_Assignment_: Only the lines with "overflow" in the entries below belong in the answer; please copy them.

_Data for processing_:

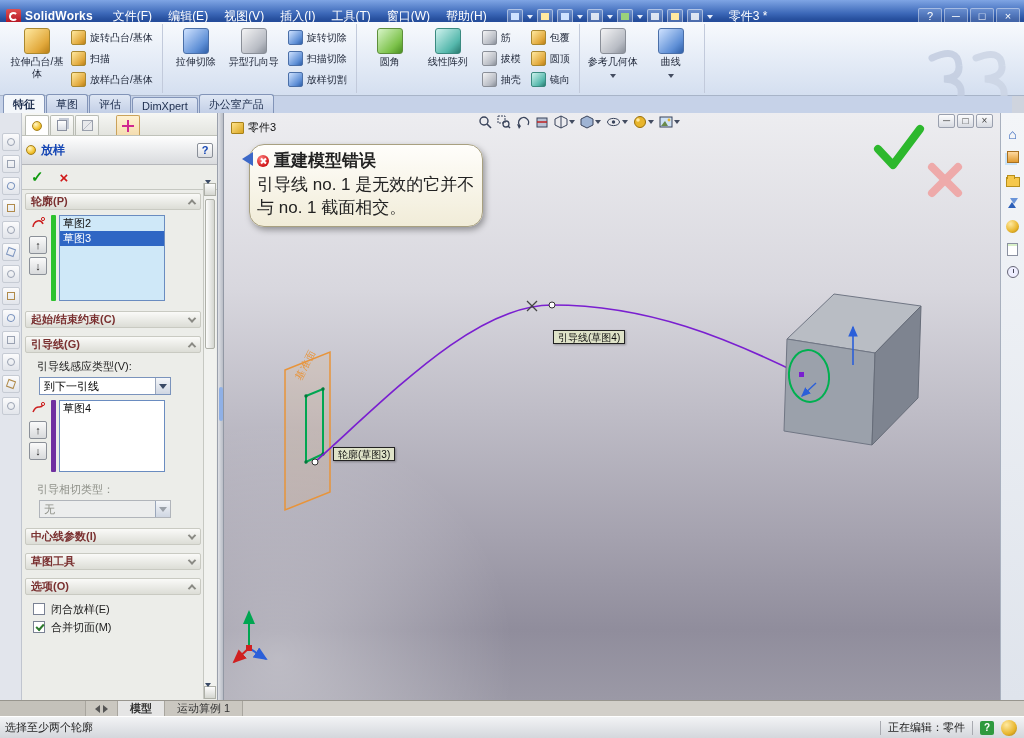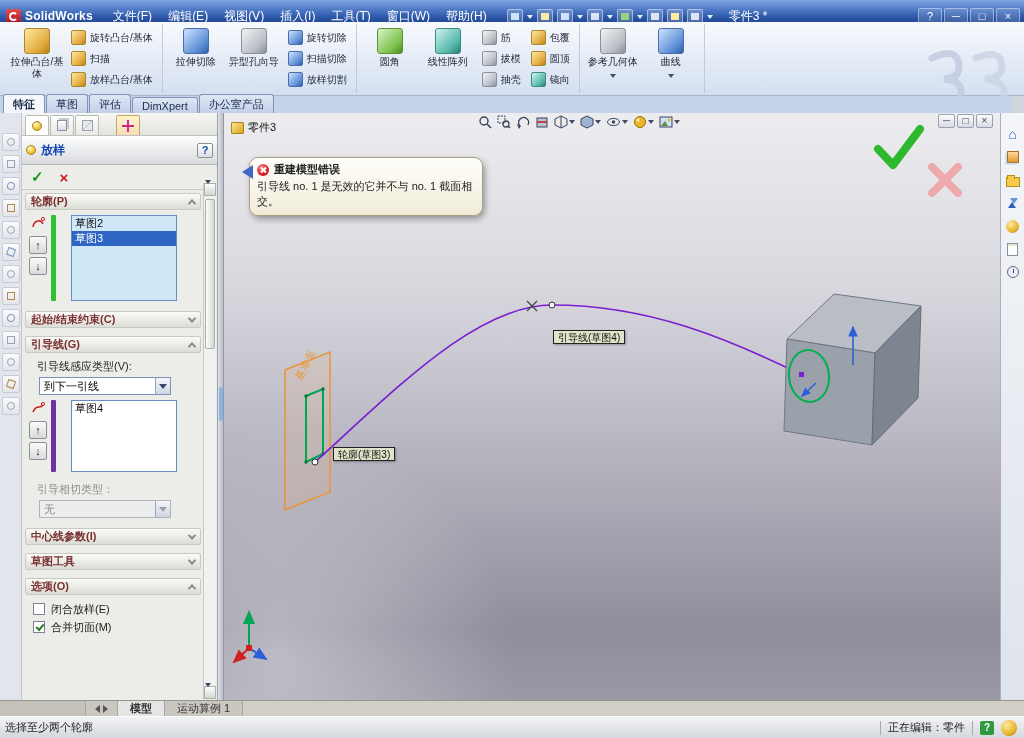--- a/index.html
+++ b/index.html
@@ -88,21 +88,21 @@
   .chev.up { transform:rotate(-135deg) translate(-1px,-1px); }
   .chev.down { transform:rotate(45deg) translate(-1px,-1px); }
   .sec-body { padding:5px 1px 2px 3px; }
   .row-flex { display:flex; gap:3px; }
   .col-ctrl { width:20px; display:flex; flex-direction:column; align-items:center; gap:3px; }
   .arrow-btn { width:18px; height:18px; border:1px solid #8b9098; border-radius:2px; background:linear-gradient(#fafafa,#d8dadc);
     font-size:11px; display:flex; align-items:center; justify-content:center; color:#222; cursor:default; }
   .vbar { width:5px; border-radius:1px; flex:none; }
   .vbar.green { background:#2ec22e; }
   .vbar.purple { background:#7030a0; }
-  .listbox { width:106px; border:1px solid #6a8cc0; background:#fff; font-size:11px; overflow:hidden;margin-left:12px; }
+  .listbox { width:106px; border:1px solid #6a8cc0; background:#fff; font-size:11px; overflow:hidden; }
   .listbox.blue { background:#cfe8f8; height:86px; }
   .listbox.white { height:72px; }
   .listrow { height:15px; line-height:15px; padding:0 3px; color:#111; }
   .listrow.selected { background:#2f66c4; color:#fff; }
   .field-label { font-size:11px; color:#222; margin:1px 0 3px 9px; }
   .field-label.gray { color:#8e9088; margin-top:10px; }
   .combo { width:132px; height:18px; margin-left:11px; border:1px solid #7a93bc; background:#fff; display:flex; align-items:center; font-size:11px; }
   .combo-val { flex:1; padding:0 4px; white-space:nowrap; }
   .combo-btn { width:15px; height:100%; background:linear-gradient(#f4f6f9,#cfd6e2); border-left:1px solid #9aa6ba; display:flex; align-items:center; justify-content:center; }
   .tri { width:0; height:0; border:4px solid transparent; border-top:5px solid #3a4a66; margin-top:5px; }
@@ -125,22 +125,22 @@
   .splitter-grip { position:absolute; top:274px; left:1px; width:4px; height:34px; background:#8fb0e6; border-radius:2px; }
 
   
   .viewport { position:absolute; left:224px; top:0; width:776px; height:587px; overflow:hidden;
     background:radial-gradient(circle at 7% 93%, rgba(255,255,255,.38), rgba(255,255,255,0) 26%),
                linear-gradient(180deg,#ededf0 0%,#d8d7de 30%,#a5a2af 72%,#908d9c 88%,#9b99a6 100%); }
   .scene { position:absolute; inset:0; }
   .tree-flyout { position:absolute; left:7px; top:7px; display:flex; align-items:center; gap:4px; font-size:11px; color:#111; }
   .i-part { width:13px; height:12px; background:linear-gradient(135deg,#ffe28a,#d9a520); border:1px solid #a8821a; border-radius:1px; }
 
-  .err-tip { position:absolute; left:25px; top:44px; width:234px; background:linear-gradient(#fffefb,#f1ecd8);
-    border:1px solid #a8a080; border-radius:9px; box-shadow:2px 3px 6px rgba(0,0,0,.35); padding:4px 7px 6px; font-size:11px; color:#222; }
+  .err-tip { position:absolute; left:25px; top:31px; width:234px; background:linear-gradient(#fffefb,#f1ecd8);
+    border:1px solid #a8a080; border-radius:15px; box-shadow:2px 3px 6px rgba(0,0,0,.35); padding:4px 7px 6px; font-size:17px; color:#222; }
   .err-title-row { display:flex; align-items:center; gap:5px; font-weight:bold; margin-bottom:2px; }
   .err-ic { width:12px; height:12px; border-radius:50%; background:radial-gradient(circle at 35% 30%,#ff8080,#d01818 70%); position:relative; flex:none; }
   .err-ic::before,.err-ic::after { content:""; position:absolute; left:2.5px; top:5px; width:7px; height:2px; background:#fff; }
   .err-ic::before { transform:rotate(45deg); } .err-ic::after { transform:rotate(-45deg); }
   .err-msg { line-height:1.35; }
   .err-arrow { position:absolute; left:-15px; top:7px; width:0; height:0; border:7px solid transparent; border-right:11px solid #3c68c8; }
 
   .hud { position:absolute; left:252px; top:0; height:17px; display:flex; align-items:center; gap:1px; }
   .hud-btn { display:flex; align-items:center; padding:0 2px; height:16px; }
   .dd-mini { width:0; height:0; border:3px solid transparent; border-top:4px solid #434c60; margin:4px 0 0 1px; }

--

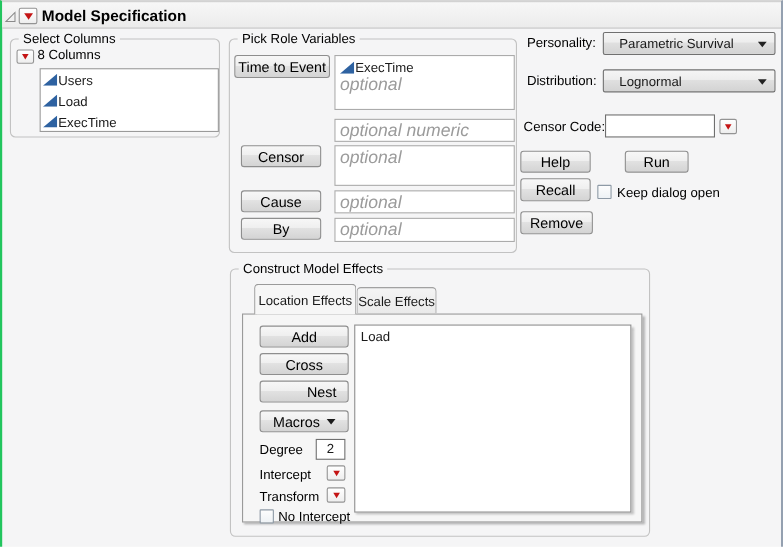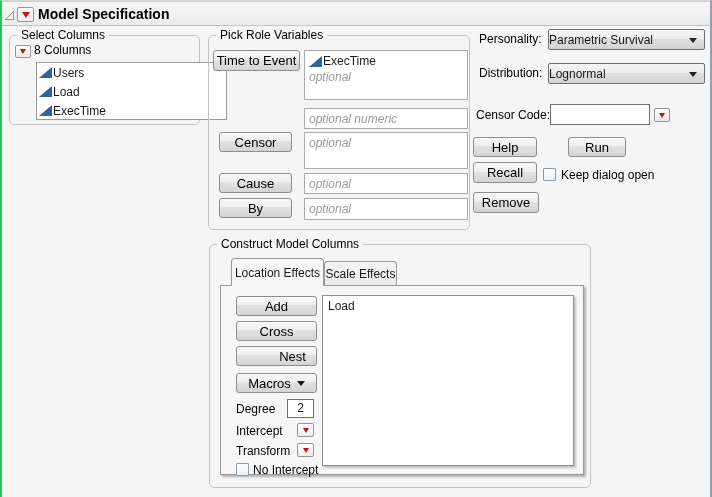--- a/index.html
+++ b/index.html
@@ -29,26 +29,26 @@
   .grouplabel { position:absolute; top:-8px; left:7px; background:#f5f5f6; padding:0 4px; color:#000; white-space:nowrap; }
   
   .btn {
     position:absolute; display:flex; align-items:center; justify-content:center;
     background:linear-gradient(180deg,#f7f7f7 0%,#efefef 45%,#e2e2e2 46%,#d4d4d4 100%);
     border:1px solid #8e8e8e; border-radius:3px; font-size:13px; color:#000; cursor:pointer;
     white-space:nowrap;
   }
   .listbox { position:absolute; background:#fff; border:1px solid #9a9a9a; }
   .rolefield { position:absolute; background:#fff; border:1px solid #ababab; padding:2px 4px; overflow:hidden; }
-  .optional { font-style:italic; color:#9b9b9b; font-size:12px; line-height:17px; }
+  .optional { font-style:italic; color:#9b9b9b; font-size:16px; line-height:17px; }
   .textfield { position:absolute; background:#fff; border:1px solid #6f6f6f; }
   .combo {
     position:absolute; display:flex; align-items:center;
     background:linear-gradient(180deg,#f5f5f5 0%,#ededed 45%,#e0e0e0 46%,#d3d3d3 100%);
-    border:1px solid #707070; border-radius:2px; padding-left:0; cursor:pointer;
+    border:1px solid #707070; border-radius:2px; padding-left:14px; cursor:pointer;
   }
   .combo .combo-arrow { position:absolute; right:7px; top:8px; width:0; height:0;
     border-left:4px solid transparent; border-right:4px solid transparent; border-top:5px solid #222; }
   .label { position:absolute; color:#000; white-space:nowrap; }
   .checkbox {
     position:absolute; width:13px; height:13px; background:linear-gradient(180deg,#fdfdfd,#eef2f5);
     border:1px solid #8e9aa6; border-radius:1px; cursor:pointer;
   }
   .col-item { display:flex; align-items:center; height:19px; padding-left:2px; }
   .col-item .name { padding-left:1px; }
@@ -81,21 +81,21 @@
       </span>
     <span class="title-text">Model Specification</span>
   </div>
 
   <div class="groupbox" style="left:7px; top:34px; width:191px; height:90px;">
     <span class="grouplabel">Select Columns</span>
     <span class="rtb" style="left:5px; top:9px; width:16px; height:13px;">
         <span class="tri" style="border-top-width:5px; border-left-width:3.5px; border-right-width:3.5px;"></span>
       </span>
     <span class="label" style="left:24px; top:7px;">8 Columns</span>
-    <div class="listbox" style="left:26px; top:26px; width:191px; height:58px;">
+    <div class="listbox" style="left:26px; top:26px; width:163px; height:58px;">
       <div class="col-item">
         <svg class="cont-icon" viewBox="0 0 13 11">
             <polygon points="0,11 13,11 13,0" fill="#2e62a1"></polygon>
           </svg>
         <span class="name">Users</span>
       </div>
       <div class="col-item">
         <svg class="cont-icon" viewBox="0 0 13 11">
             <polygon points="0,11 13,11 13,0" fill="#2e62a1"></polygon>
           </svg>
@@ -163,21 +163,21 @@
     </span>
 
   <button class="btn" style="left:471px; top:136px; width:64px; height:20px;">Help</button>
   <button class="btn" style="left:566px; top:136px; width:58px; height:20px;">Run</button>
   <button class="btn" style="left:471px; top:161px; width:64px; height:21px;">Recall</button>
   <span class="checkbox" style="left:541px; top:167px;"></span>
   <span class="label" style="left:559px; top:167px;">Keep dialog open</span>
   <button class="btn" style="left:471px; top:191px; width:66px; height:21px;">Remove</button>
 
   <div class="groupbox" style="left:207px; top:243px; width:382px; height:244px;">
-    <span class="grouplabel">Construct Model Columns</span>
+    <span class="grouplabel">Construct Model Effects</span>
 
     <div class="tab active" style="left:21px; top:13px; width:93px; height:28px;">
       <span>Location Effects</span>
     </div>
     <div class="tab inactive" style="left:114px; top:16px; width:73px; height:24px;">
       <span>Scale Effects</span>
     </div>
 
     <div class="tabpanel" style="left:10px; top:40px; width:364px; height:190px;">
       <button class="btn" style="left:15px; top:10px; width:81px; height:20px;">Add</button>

_Written solution_:
-  .listbox { width:106px; border:1px solid #6a8cc0; background:#fff; font-size:11px; overflow:hidden;margin-left:12px; }
+  .listbox { width:106px; border:1px solid #6a8cc0; background:#fff; font-size:11px; overflow:hidden; }
   .viewport { position:absolute; left:224px; top:0; width:776px; height:587px; overflow:hidden;
   .rolefield { position:absolute; background:#fff; border:1px solid #ababab; padding:2px 4px; overflow:hidden; }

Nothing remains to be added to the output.